In giving the keys to the underground to the largely self-obsessed, tactless millennial crowd the hope is that their treatment of the old ways is exactly as vapid, ballsy and drug-addled as generations previous. The trouble with exiting Plato’s cave into the world of classic speed metal comes with the supposition that progress means introspection rather than reckless abandon. The spirit of speed metal is alive far beyond the cocaine and amphetamine influenced post-NWOBHM seizures of classic heavy metal and functions as a ‘retro’-fitted voice for just a few questionably disenfranchised hobbyists; Yet I’m not so sure the Xanax choked Instagram dolts cruising through the turbulence of the 2010’s haven’t permanently muted the poetic abilities of our youth before they begin to look to the past for musical inspiration. Far from jaded and not above cynical exploitation the rabidly percussive speed metal of Outline (ex-Demona) is a fresh snort of 80’s hell by way of Chilean export Constanza Díaz and Ohio speed metal warrior J. Hammer.

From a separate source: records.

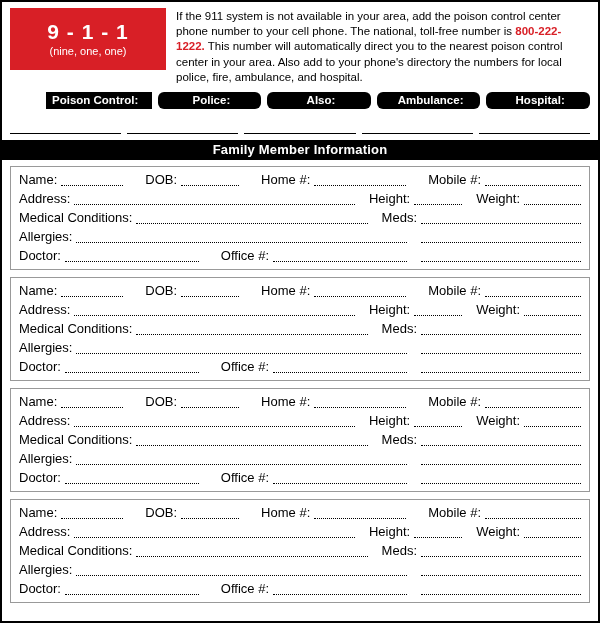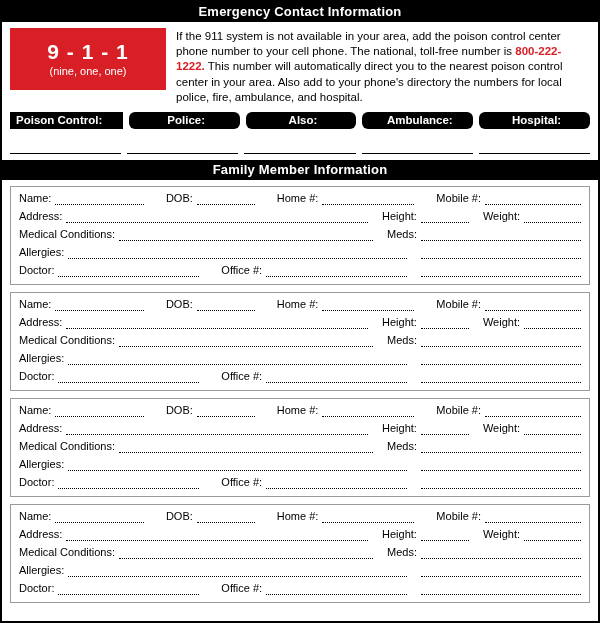--- a/index.html
+++ b/index.html
@@ -78,20 +78,21 @@
   .poison-number {
     color: #d81f26;
     font-weight: bold;
   }
 
   
   .contact-row {
     display: flex;
     padding: 3px 8px 0 8px;
     gap: 6px;
+    margin-left: 36px;
   }
   .contact-cell {
     flex: 1;
     background: #000000;
     color: #ffffff;
     font-weight: bold;
     font-size: 11.5px;
     padding: 2px 0 3px 6px;
     box-sizing: border-box;
   }
@@ -116,23 +117,23 @@
     padding: 6px 8px 0 8px;
   }
   .member-card {
     border: 1px solid #999999;
     box-sizing: border-box;
     padding: 6px 8px 7px 8px;
     margin-bottom: 7px;
   }
   .frow {
     display: flex;
-    align-items: center;
+    align-items: flex-end;
     margin-bottom: 6px;
-    font-size: 11px;
+    font-size: 13px;
     white-space: nowrap;
   }
   .frow:last-child {
     margin-bottom: 0;
   }
   .lbl {
     padding-right: 4px;
     line-height: 1;
   }
   .fill {
@@ -147,21 +148,20 @@
   .fill.w-weight { flex: 0 0 57px; }
   .fill.w-meds { flex: 0 0 160px; }
   .gap-sm { width: 14px; flex: 0 0 14px; }
   .gap-md { width: 22px; flex: 0 0 22px; }
 </style>
 </head>
 <body>
 
 <div class="page">
 
-  <div class="section-bar">Emergency Contact Information</div>
 
   <div class="emergency-block">
     <div class="nine-one-one">
       <div class="big">9 - 1 - 1</div>
       <div class="sub">(nine, one, one)</div>
     </div>
     <div class="emergency-text">
       <span>If the 911 system is not available in your area, add the poison control center phone number to your cell phone. The national, toll-free number is </span><span class="poison-number">800-222-1222.</span><span> This number will automatically direct you to the nearest poison control center in your area. Also add to your phone's directory the numbers for local police, fire, ambulance, and hospital.</span>
     </div>
   </div>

This duo of musicians co-conspire their own small revival that straddles a thin line between resembling a nostalgic glimpse of speed metal and actually providing it. What do classic speed metal albums like Running Wild‘s ‘Gates to Purgatory’, Exciter‘s ‘Heavy Metal Maniac’ and Acid‘s ‘Maniac’ all have in common? I know you’re going to go straight to the guitar work because that -is- metal at it’s heart but outrageous vocalists are what has kept speed metal on the map; Outline hold some greater interest by virtue of the vocals of The Speed (Tanza Díaz) and not their desultory guitar work. Díaz‘ vocals are fiery and untamed in their off-key ambitions and simple melodies borrowed from the best of the US/German 80’s heavy metal underground and this inch of personality is the draw that’ll pull folks back in for a few listens. She’s not really on the level of Anne Boleyn (Hellion) or Kate de Lombaert (Acid) in terms of technical performance but makes up for it with a Misfits-era Danzig aplomb.
Although I was very impressed with Hammr‘s debut LP earlier this year I fear the skin-deep oversimplification of speed metal found on ‘Fire Whiplash’ unable to cohere into more than a few anthemic choruses. Knowing J. Hammer is capable of a lot more only suggests that perhaps Díaz‘ songwriting wasn’t quite ready for an official release despite the glowing production values of the record. This is made even more confusing if you’re already familiar with her work in Demona where the vocals were a mess and the music was fast, ripping thrash. If you’re not picky about this shit by all means there are a bunch of solid riffs and a fun vocal performance on hand on Outline‘s debut. For preview I’d recommend the “Lady Teaser” music video and then jump on the album for “Black Eyed Devil” and the title track.